[WORK INSTRUCTIONS]
Below are some records; output exactly the lines from the line with "shipping method: UPS -> FedEx" to the line with "total: 365.73 -> 399.27", both ends kept, and nothing more.

[DATASET ENTRIES]
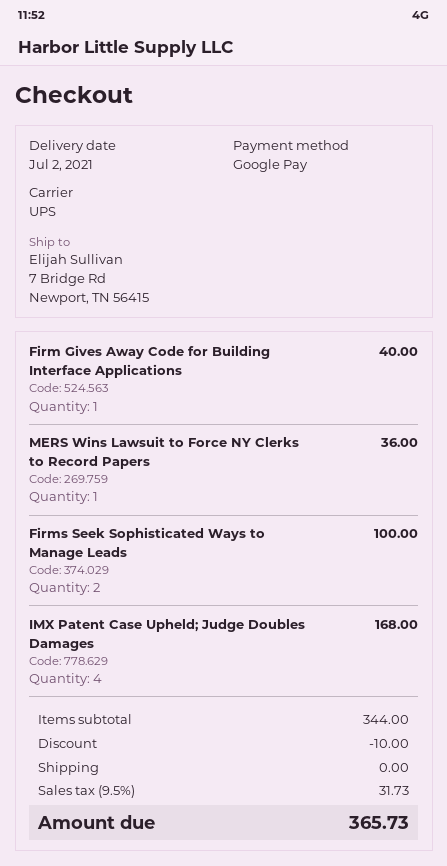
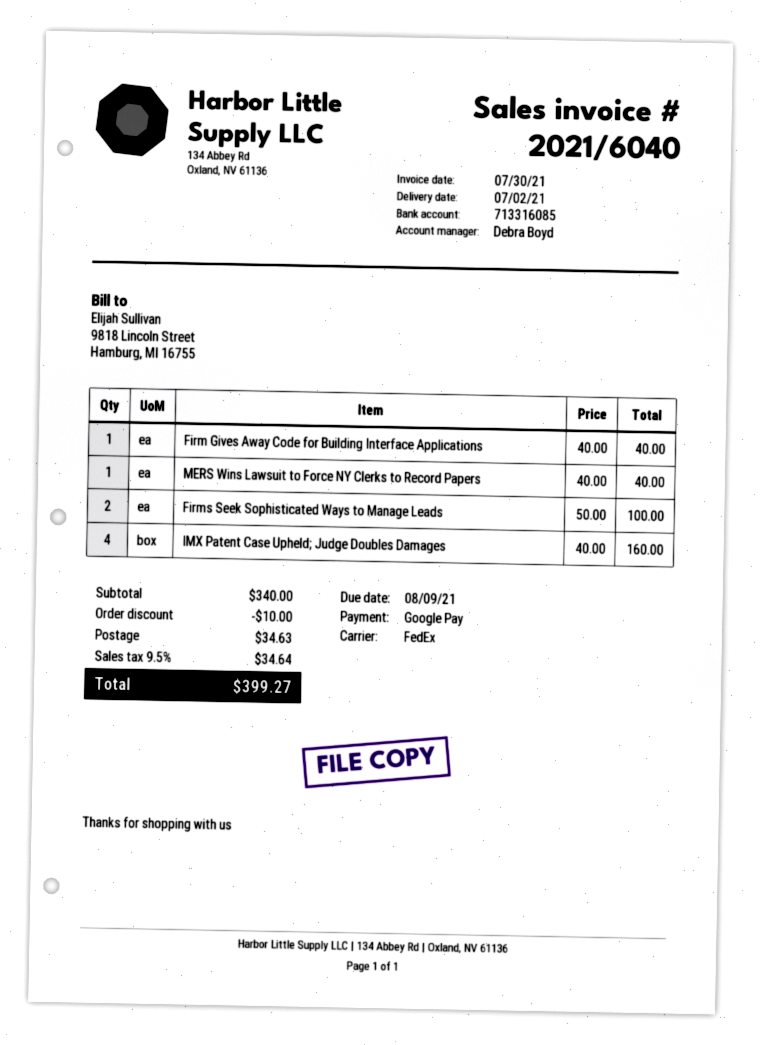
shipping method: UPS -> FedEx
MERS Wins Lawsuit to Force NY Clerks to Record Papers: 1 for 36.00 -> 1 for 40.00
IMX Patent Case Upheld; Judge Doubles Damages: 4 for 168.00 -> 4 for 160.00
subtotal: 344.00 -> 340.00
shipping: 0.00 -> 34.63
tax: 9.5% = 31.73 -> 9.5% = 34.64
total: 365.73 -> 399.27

--

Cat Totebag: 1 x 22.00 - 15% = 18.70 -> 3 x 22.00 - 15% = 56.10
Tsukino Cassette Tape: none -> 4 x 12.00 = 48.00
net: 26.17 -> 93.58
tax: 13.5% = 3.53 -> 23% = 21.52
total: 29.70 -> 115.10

--

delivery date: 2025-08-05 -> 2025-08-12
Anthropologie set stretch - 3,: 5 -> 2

[PROBLEM SOLUTION]
shipping method: UPS -> FedEx
MERS Wins Lawsuit to Force NY Clerks to Record Papers: 1 for 36.00 -> 1 for 40.00
IMX Patent Case Upheld; Judge Doubles Damages: 4 for 168.00 -> 4 for 160.00
subtotal: 344.00 -> 340.00
shipping: 0.00 -> 34.63
tax: 9.5% = 31.73 -> 9.5% = 34.64
total: 365.73 -> 399.27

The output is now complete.